TASK OBJECTIVE:
Repeat nothing but the lines below running from the one containing "- We also paid" to the one containing "participants US $66". Keep both end lines.

*** Begin section ***

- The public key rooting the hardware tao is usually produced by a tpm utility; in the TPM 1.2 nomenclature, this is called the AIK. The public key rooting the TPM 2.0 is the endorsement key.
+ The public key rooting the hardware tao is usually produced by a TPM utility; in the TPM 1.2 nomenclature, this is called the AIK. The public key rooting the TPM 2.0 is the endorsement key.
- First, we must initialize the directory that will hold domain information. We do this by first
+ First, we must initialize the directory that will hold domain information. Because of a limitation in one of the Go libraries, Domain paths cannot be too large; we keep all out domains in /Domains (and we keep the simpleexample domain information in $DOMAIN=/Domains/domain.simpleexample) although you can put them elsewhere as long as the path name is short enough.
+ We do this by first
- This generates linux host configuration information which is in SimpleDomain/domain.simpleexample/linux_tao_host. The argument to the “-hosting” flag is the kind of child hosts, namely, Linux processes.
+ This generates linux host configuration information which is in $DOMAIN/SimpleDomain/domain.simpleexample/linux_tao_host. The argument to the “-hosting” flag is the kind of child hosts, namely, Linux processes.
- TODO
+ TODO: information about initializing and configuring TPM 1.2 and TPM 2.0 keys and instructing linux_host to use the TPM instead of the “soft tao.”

*** End section ***
*** Begin section ***

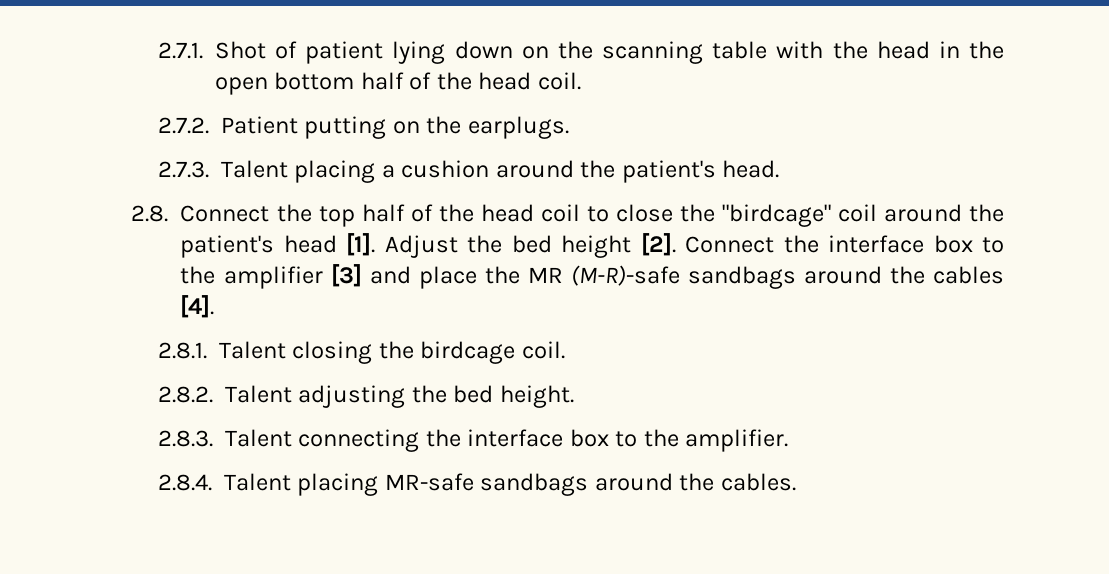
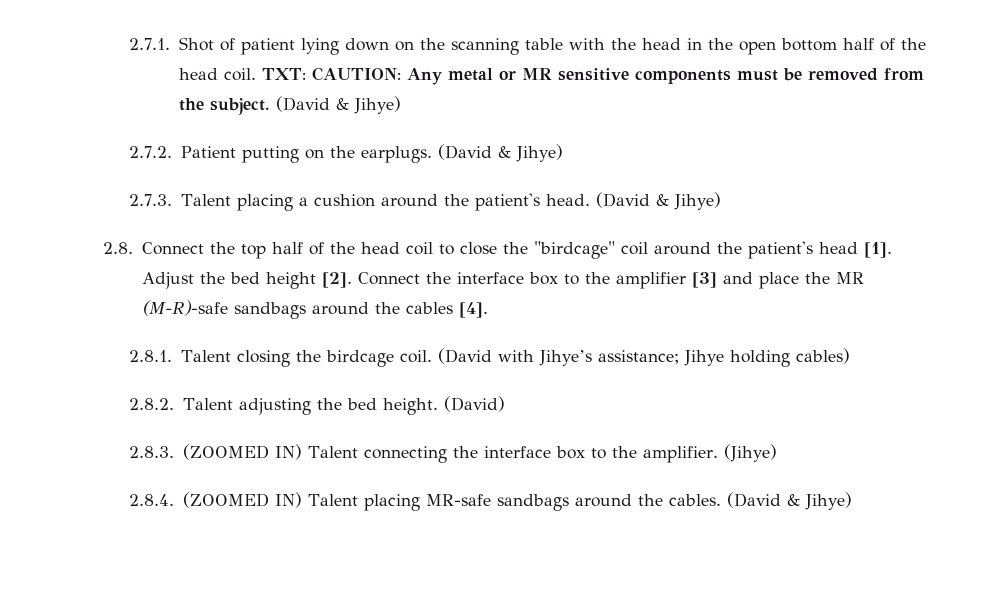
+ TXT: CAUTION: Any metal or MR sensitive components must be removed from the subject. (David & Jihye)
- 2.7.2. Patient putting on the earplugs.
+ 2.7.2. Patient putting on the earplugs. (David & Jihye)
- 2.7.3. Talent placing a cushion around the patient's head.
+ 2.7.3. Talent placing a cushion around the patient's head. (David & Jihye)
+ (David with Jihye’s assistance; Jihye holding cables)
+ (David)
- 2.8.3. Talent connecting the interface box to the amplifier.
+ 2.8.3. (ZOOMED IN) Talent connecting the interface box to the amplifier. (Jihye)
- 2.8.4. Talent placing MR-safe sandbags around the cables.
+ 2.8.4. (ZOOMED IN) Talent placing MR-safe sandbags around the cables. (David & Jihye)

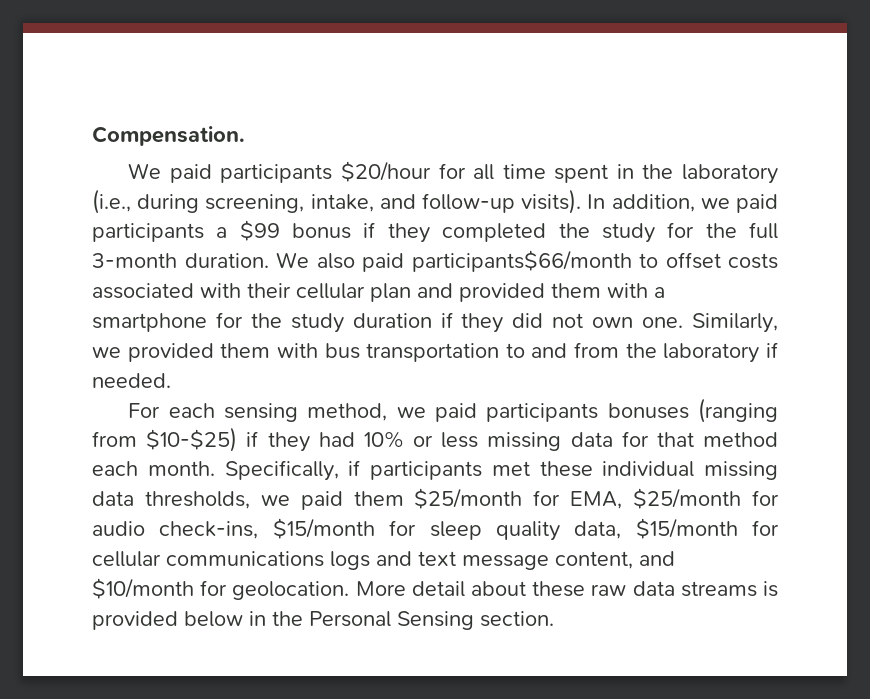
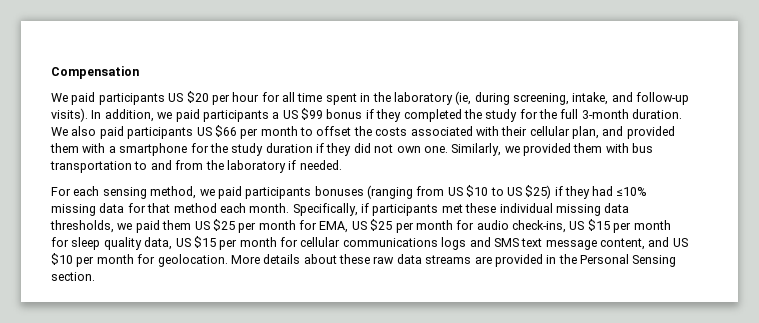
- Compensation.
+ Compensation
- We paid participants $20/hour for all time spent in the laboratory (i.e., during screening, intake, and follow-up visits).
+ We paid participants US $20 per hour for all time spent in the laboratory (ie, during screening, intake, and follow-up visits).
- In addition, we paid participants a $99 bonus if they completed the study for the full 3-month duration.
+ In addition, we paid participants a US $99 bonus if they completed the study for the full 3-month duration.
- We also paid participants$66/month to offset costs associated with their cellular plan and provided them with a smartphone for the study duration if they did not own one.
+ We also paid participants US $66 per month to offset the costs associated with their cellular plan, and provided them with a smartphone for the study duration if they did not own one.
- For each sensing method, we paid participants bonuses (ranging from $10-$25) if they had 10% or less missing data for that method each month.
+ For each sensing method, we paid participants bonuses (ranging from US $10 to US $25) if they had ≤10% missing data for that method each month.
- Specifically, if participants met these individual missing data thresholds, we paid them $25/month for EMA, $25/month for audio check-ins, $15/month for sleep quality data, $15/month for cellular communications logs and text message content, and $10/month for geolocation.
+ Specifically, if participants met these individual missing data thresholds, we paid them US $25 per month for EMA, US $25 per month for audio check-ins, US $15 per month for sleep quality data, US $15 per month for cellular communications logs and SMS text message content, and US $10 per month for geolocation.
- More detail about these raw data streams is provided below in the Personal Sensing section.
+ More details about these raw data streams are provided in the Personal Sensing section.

*** End section ***

SOLUTION BELOW:
- We also paid participants$66/month to offset costs associated with their cellular plan and provided them with a smartphone for the study duration if they did not own one.
+ We also paid participants US $66 per month to offset the costs associated with their cellular plan, and provided them with a smartphone for the study duration if they did not own one.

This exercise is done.